(WHAT THE EXERCISE ASKS):
Here the job is to transcribe the data verbatim while leaving each picture out.

(RECORD SET):
+++

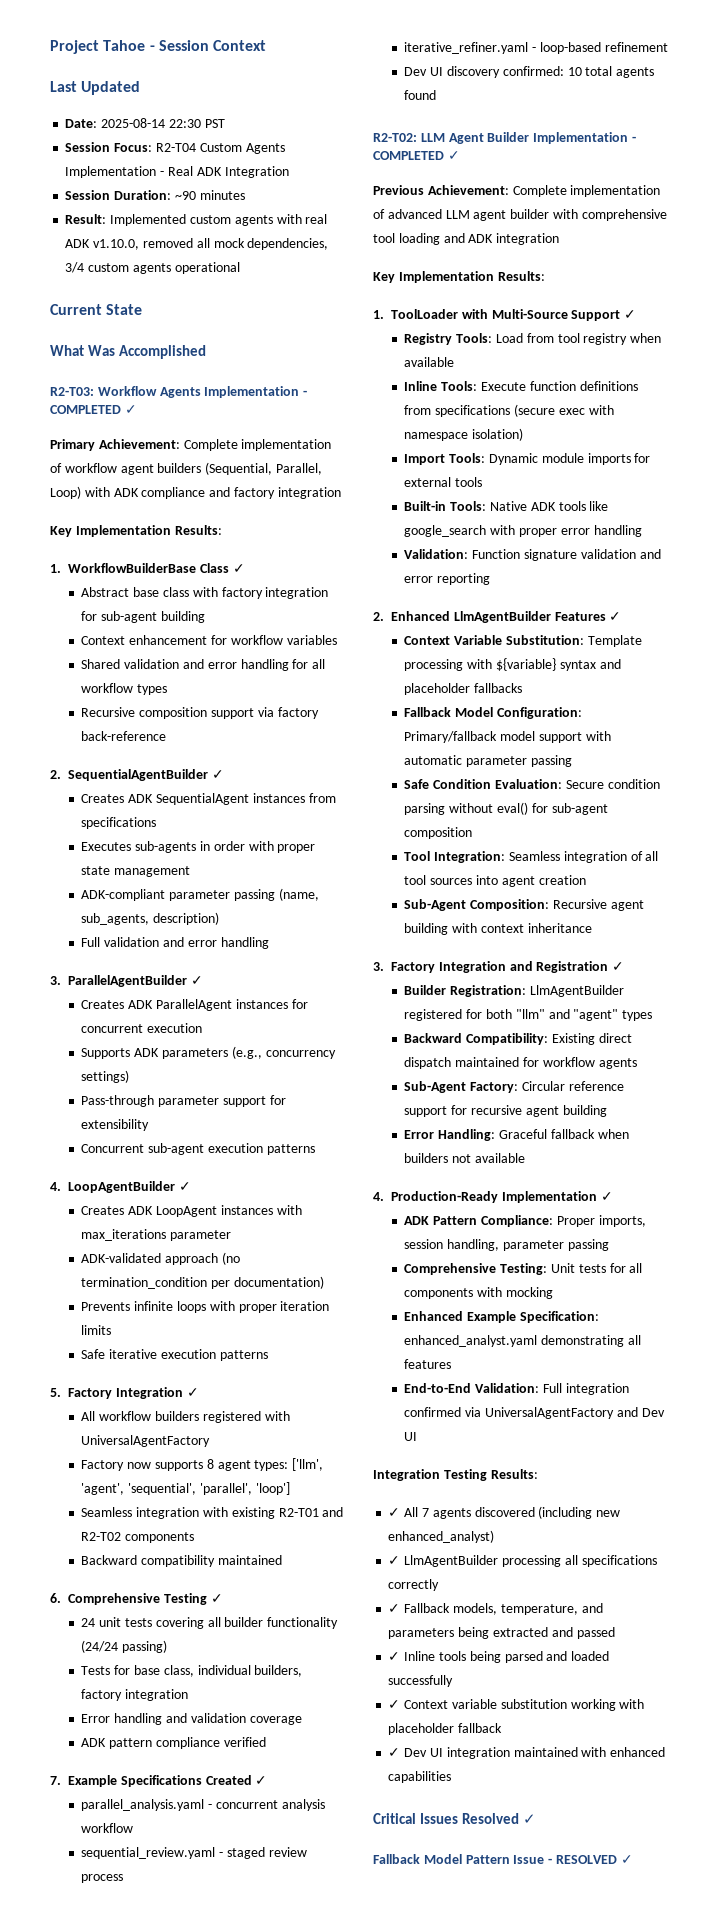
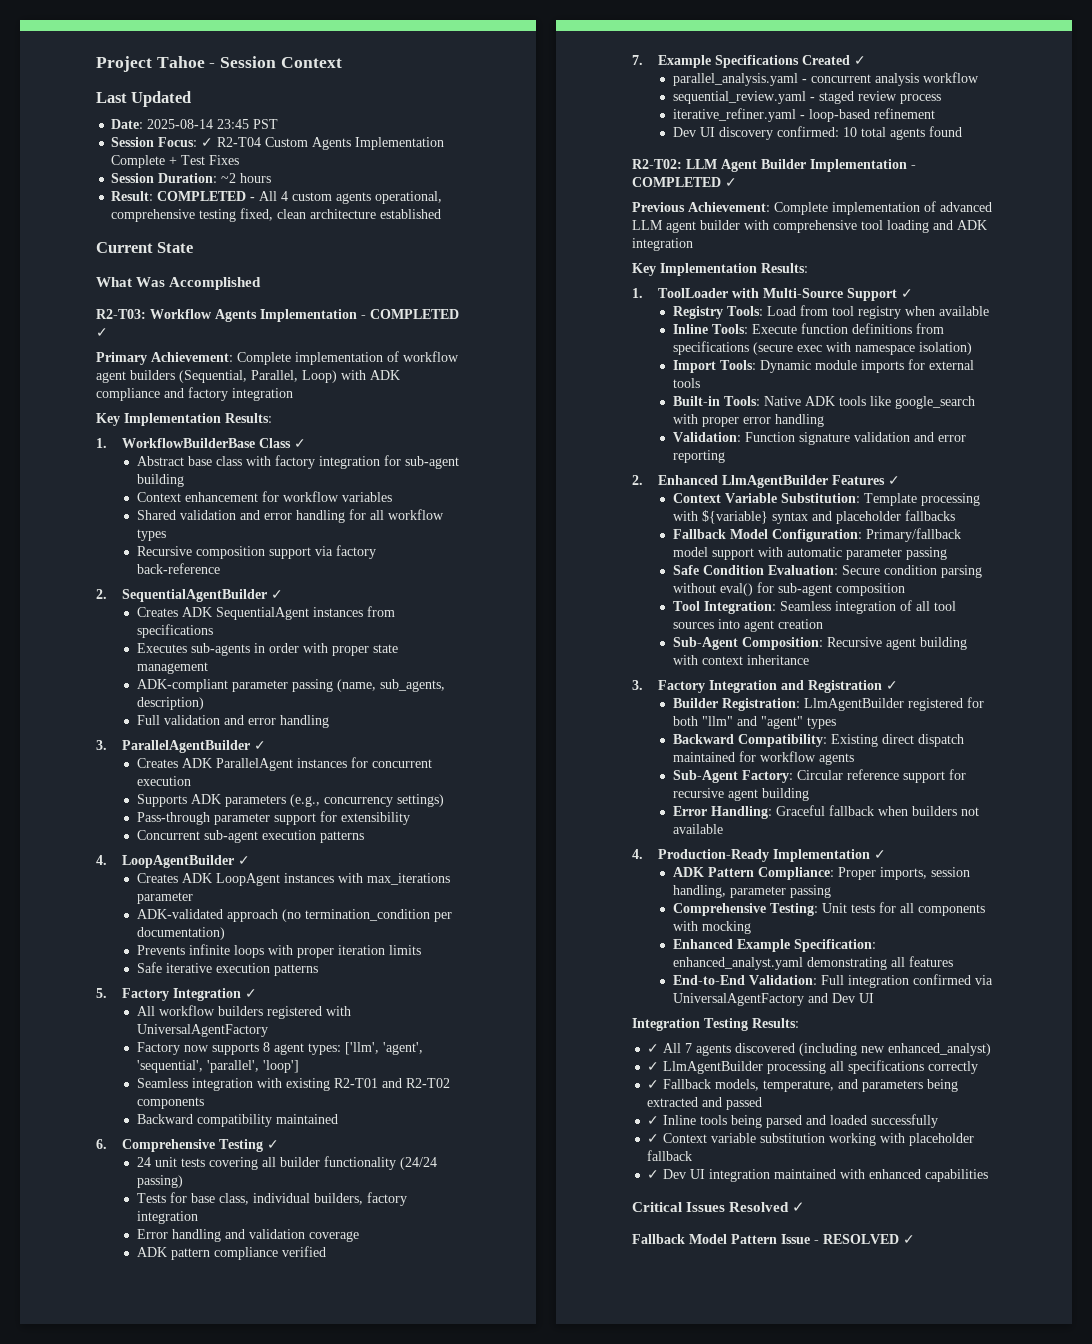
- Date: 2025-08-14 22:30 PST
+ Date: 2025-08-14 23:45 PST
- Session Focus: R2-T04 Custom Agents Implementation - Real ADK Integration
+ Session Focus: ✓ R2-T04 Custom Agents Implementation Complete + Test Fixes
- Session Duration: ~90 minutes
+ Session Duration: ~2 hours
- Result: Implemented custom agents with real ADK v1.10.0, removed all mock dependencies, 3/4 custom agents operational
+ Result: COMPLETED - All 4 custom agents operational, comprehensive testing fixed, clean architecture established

+++

(RESULT FOR THIS EXERCISE):
- Date: 2025-08-14 22:30 PST
+ Date: 2025-08-14 23:45 PST
- Session Focus: R2-T04 Custom Agents Implementation - Real ADK Integration
+ Session Focus: ✓ R2-T04 Custom Agents Implementation Complete + Test Fixes
- Session Duration: ~90 minutes
+ Session Duration: ~2 hours
- Result: Implemented custom agents with real ADK v1.10.0, removed all mock dependencies, 3/4 custom agents operational
+ Result: COMPLETED - All 4 custom agents operational, comprehensive testing fixed, clean architecture established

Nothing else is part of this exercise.